A Multi-Branch Feature Fusion Transformer Network and Its Application in Neck Ultrasound Detection.
Authors
Abstract
Hyperparathyroidism (HPT) and thyroid nodule (TN) are caused by abnormalities in the parathyroid and thyroid glands, respectively. Due to their proximity, small size, and similar ultrasound characteristics, the traditional object detection algorithms often struggle to accurately differentiate between HPT and TN when both lesions coexist in ultrasound images, leading to a high rate of misdiagnosis. In order to achieve accurate detection of HPT and TN when the two lesions coexist, we constructed three comprehensive object detection datasets: one containing only hyperparathyroidism (HPTD), one containing only thyroid nodules (TND), and one mixed dataset that includes both types of lesions (HPT-TND).
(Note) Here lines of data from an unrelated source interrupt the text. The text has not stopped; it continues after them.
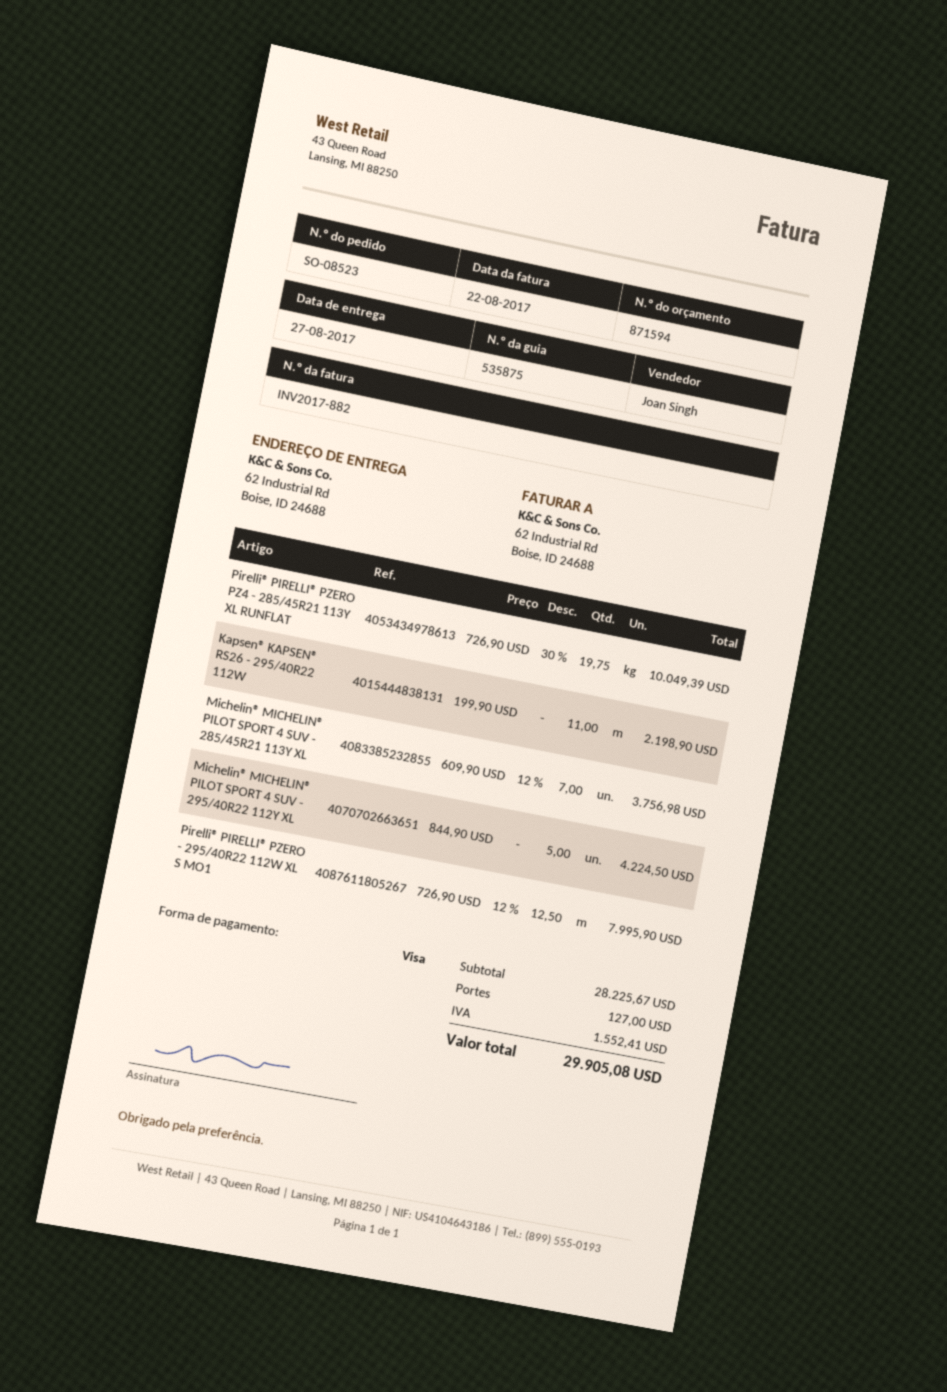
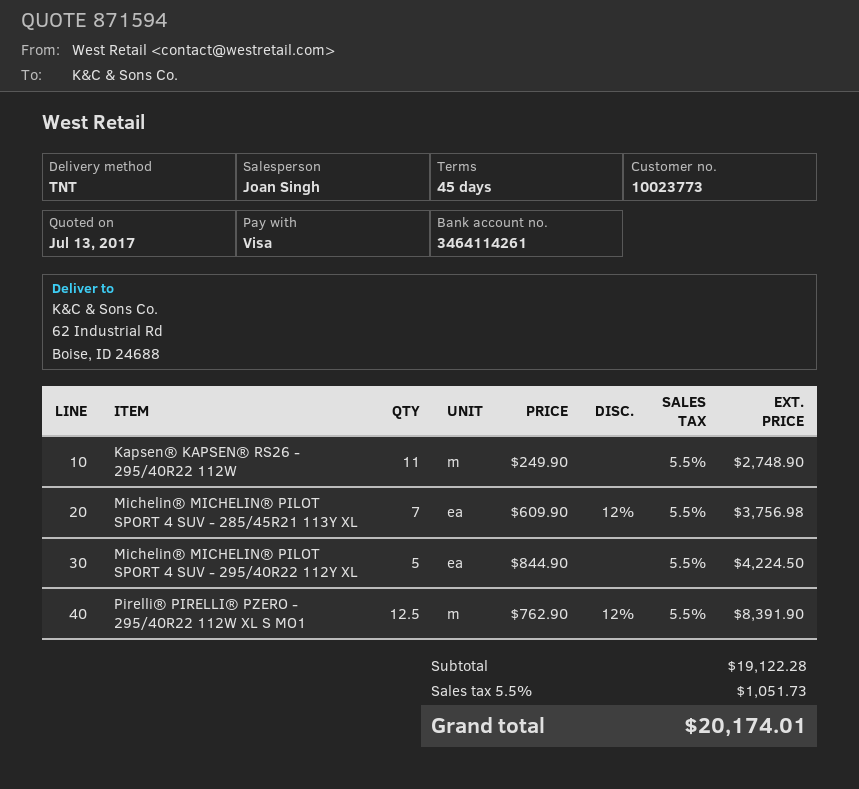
Pirelli® PIRELLI® PZERO PZ4 - 285/45R21 113Y XL RUNFLAT: 19.75 x 726.90 - 30% = 10049.39 -> none
Kapsen® KAPSEN® RS26 - 295/40R22 112W: 11 x 199.90 = 2198.90 -> 11 x 249.90 = 2748.90
Pirelli® PIRELLI® PZERO - 295/40R22 112W XL S MO1: 12.5 x 726.90 - 12% = 7995.90 -> 12.5 x 762.90 - 12% = 8391.90
subtotal: 28225.67 -> 19122.28
shipping: 127.00 -> none
tax: 1552.41 -> 1051.73
total: 29905.08 -> 20174.01

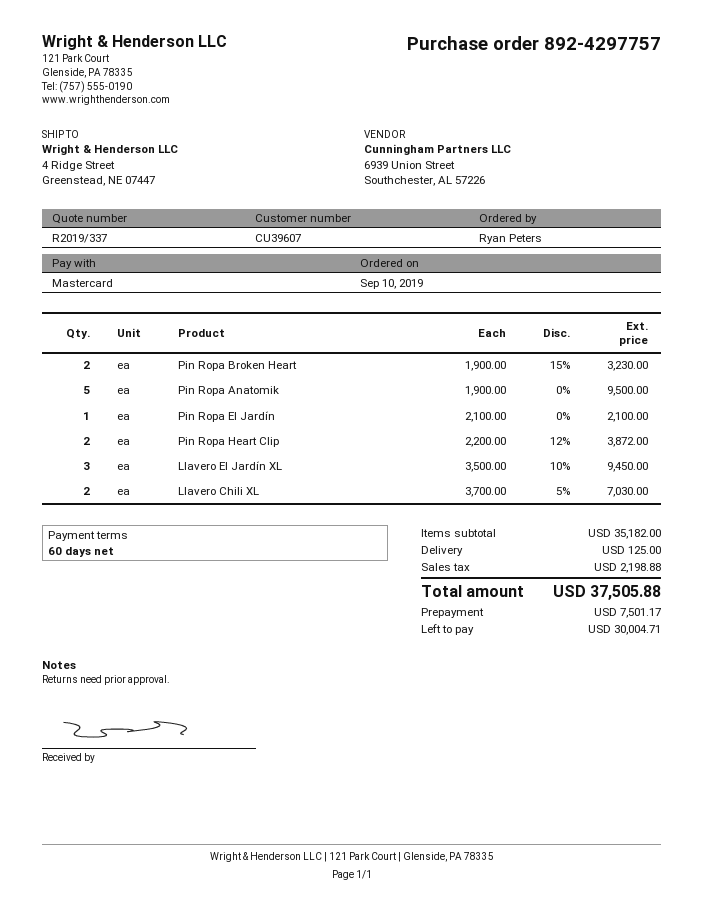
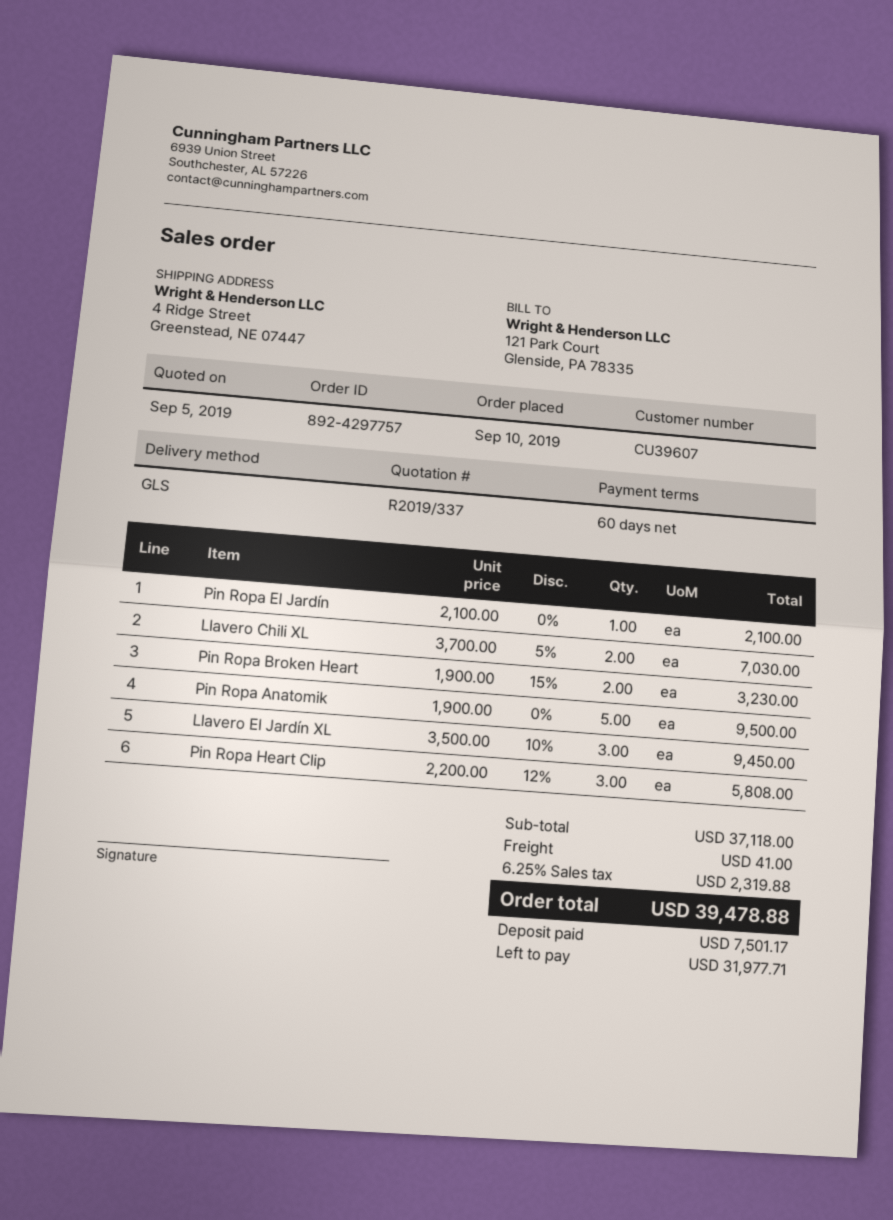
Pin Ropa Heart Clip: 2 x 2200.00 - 12% = 3872.00 -> 3 x 2200.00 - 12% = 5808.00
subtotal: 35182.00 -> 37118.00
shipping: 125.00 -> 41.00
tax: 2198.88 -> 2319.88
total: 37505.88 -> 39478.88
balance: 30004.71 -> 31977.71

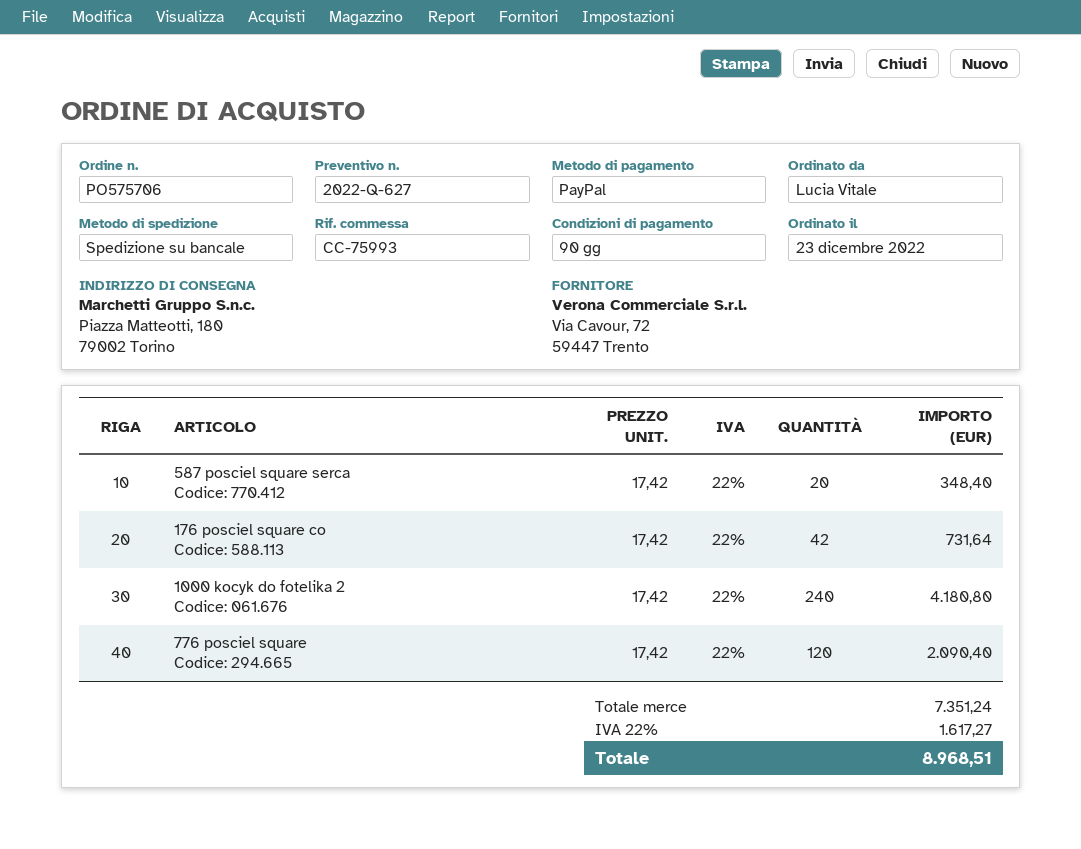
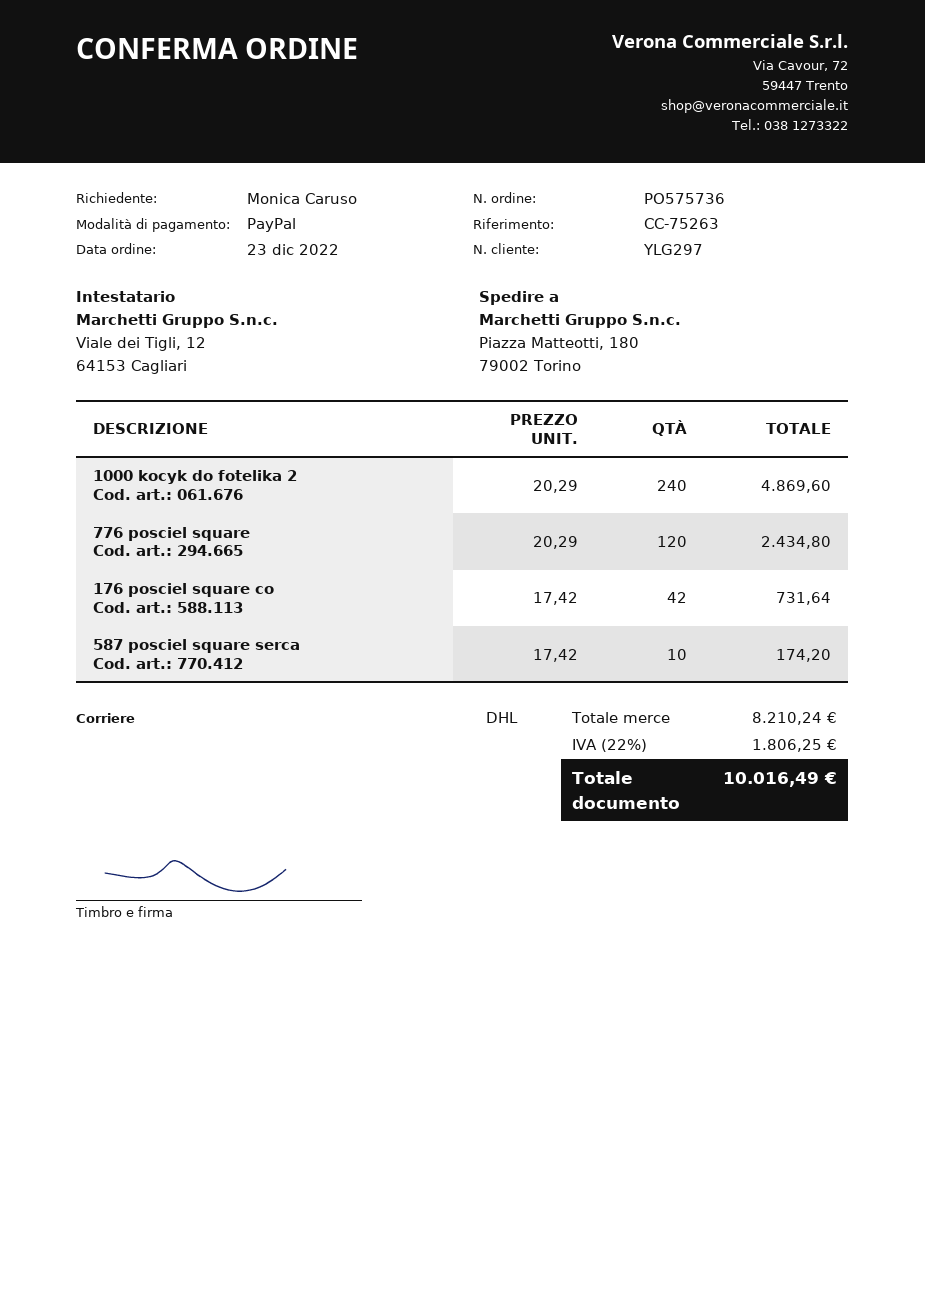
order number: PO575706 -> PO575736
reference: CC-75993 -> CC-75263
ordered by: Lucia Vitale -> Monica Caruso
shipping method: pallet freight -> DHL
587 posciel square serca: 20 x 17.42 = 348.40 -> 10 x 17.42 = 174.20
1000 kocyk do fotelika 2: 240 x 17.42 = 4180.80 -> 240 x 20.29 = 4869.60
776 posciel square: 120 x 17.42 = 2090.40 -> 120 x 20.29 = 2434.80
subtotal: 7351.24 -> 8210.24
tax: 22% = 1617.27 -> 22% = 1806.25
total: 8968.51 -> 10016.49

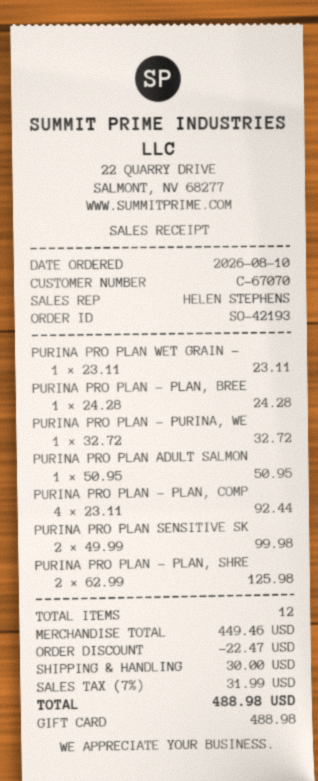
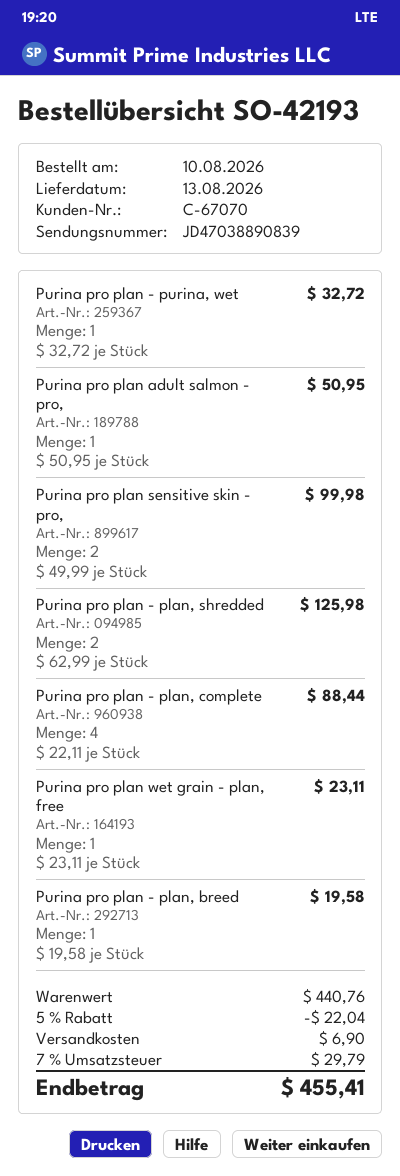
PURINA PRO PLAN - PLAN, BREE: 1 x 24.28 = 24.28 -> 1 x 19.58 = 19.58
PURINA PRO PLAN - PLAN, COMP: 4 x 23.11 = 92.44 -> 4 x 22.11 = 88.44
subtotal: 449.46 -> 440.76
discount: 22.47 -> 22.04
shipping: 30.00 -> 6.90
tax: 7% = 31.99 -> 7% = 29.79
total: 488.98 -> 455.41

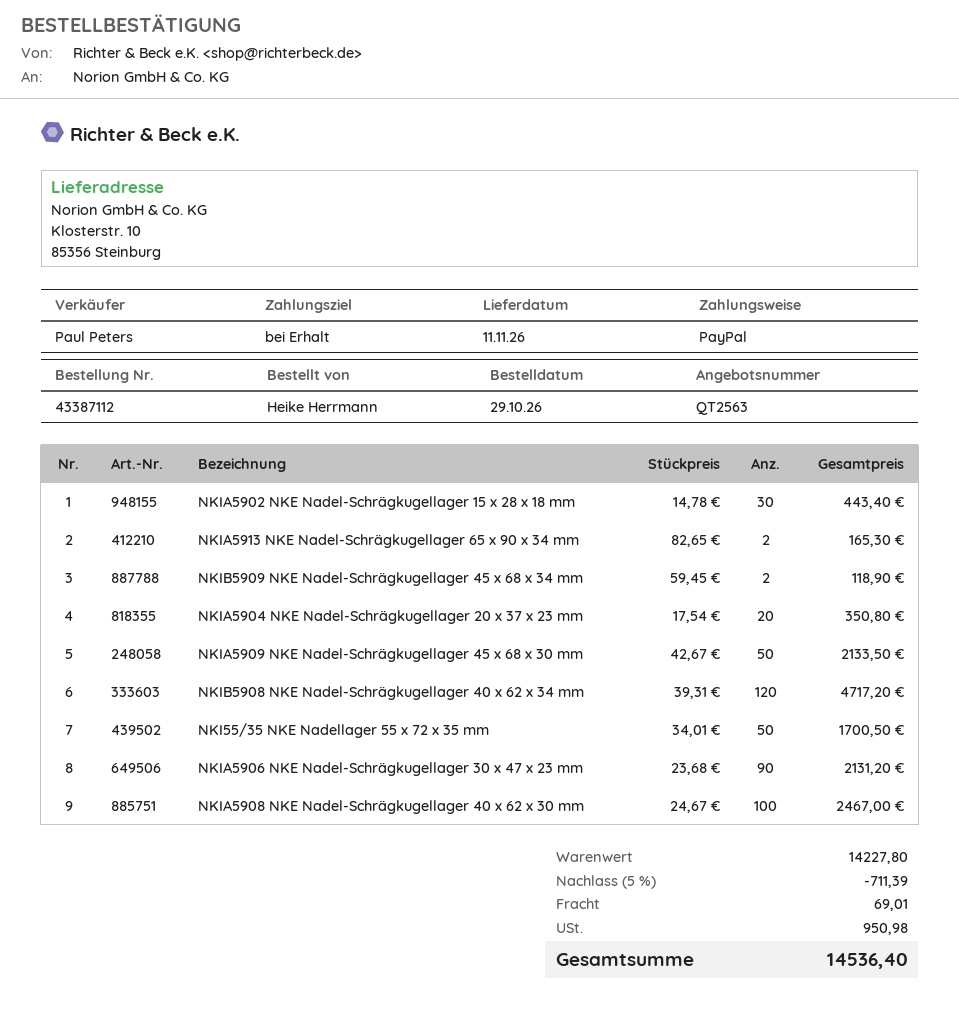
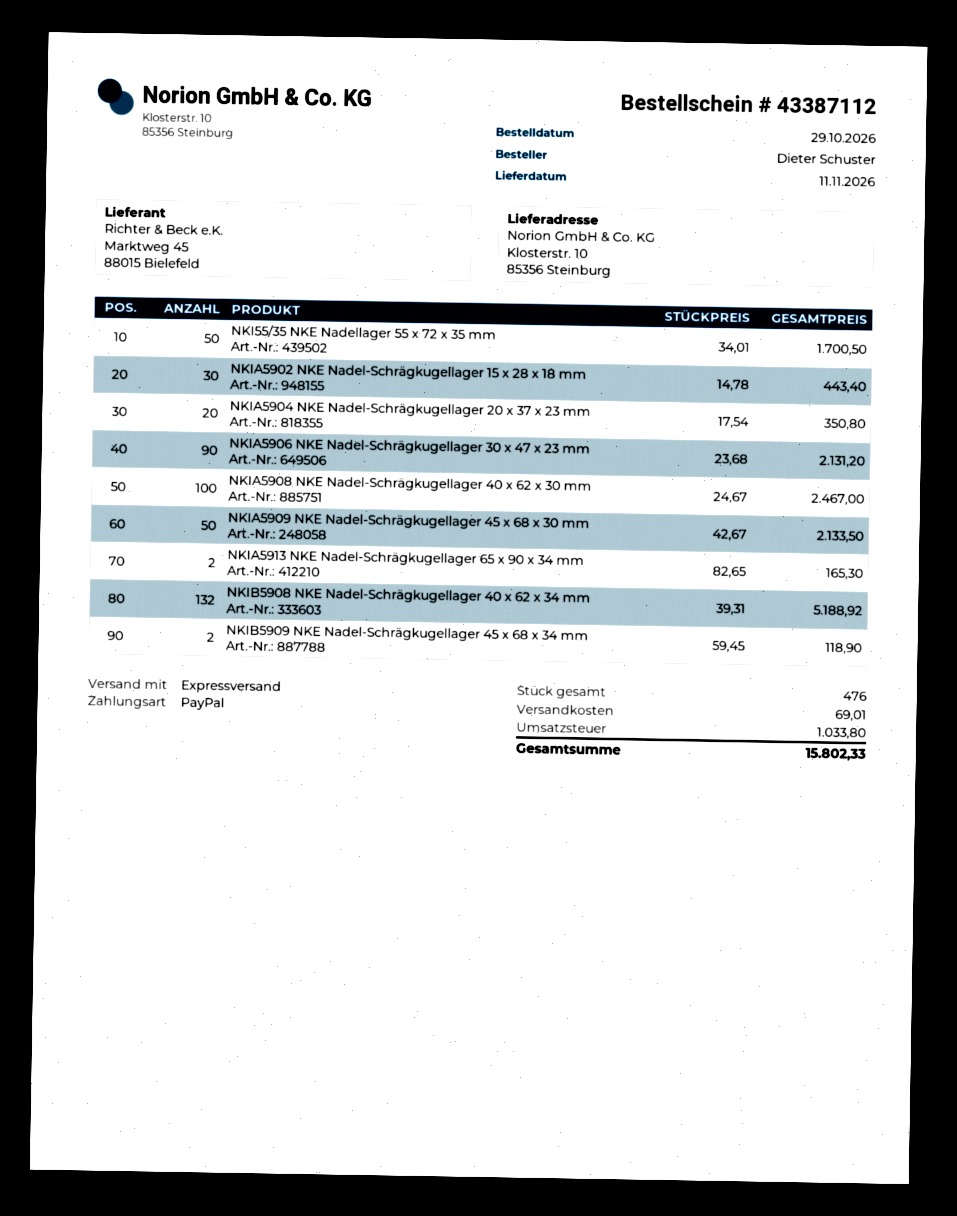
ordered by: Heike Herrmann -> Dieter Schuster
NKIB5908 NKE Nadel-Schrägkugellager 40 x 62 x 34 mm: 120 x 39.31 = 4717.20 -> 132 x 39.31 = 5188.92
discount: 5% = 711.39 -> none
tax: 950.98 -> 1033.80
total: 14536.40 -> 15802.33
A novel multi-branch feature fusion DETR network (MB-DETR) is proposed based on the Real-Time Detection Transformer (RT-DETR) model. We redesigned the feature fusion module and incorporated asymmetric convolution to enhance feature extraction. To validate the proposed MB-DETR performance, the experiments have been carried out on the three datasets. Our model achieved a superior performance compared to the state-of-the-art object detection models in the key metrics such as F1, Precision, and Recall, while significantly reducing computational costs. Additionally, the ablation studies confirmed the effectiveness of asymmetric convolution and the multi-branch feature fusion module in terms of enhancement of detection performance. The experimental results show that the Multi-Branch Feature Fusion incorporated with the asymmetric convolution improves the local feature extraction capability of the DETR model. It is concluded that the proposed MB-DETR model outperforms the existing ones in the detection of TN and HPT when both lesions coexist and thus effectively assists in the diagnosis of the correlated disease.